Exercise inputs:
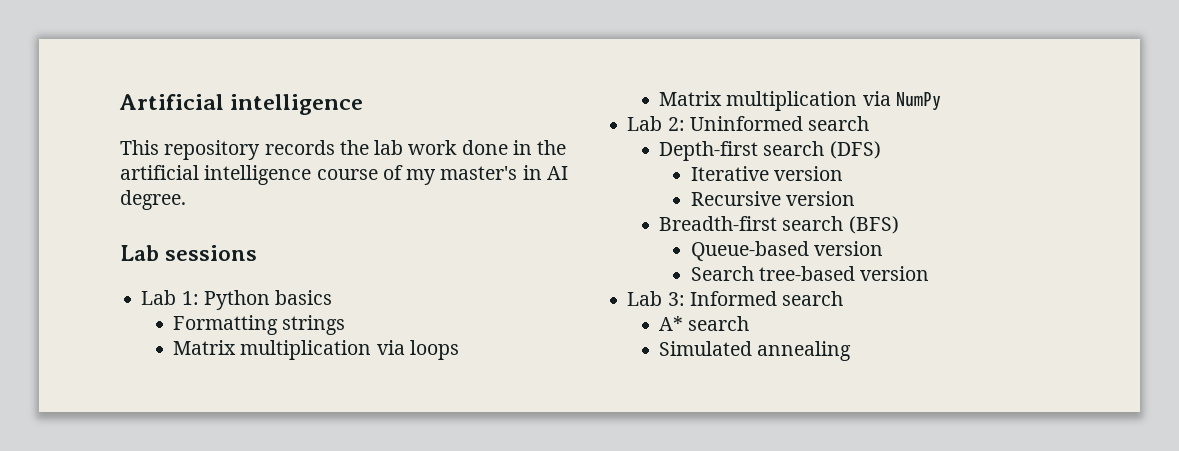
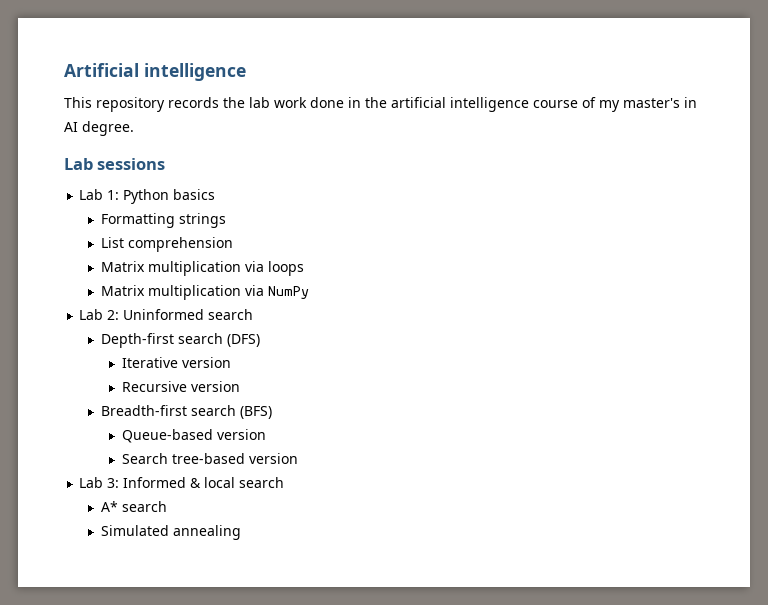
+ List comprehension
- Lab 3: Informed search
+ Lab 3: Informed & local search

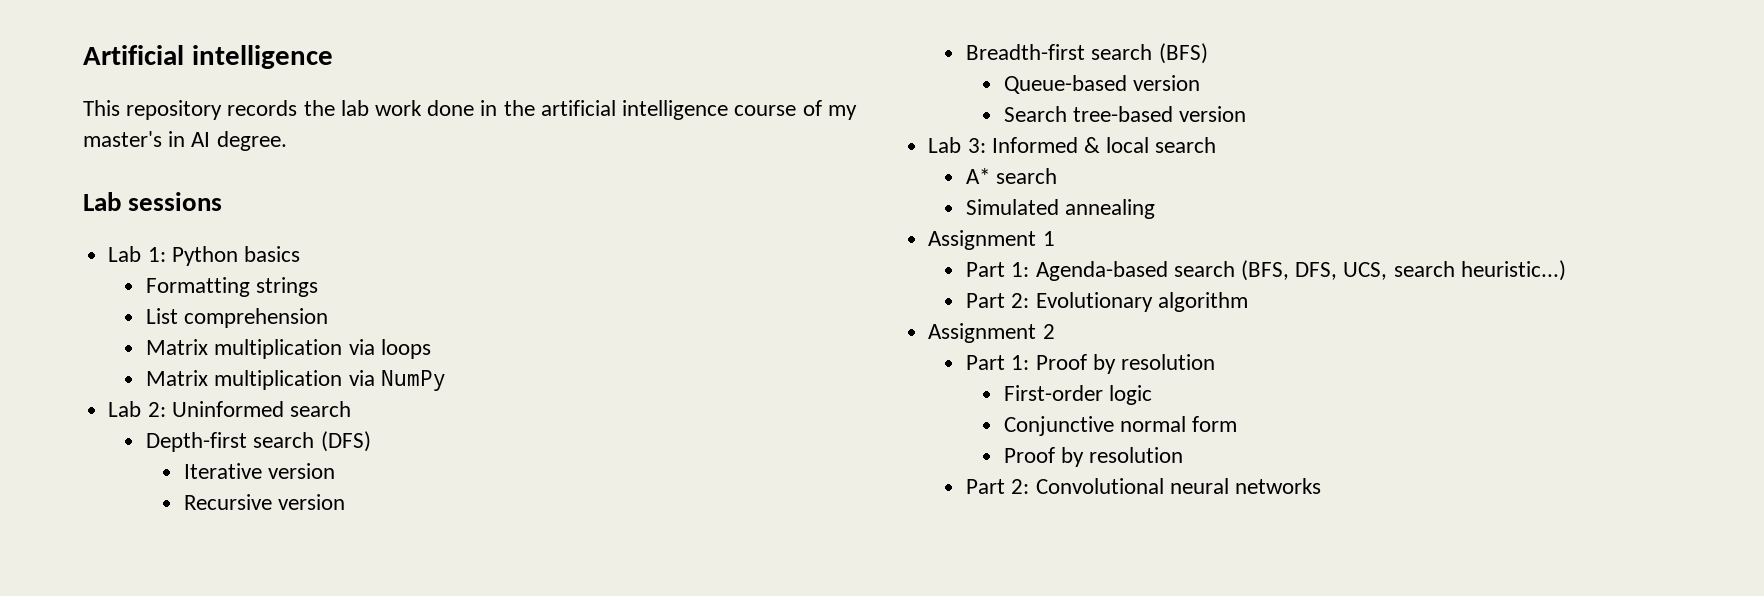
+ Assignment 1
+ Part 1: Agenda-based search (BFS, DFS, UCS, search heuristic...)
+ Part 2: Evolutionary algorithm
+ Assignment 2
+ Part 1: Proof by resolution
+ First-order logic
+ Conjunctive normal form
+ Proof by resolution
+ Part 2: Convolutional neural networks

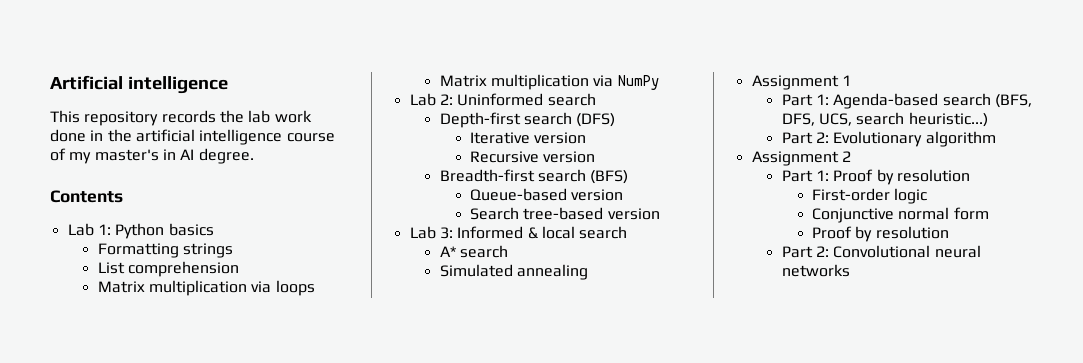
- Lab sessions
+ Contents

--

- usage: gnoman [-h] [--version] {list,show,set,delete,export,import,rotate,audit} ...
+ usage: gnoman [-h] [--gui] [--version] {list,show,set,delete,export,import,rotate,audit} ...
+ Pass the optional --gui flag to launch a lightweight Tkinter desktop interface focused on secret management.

Brief: Copy whichever lines in the listing above contain the word "Informed".

Answer section:
- Lab 3: Informed search
+ Lab 3: Informed & local search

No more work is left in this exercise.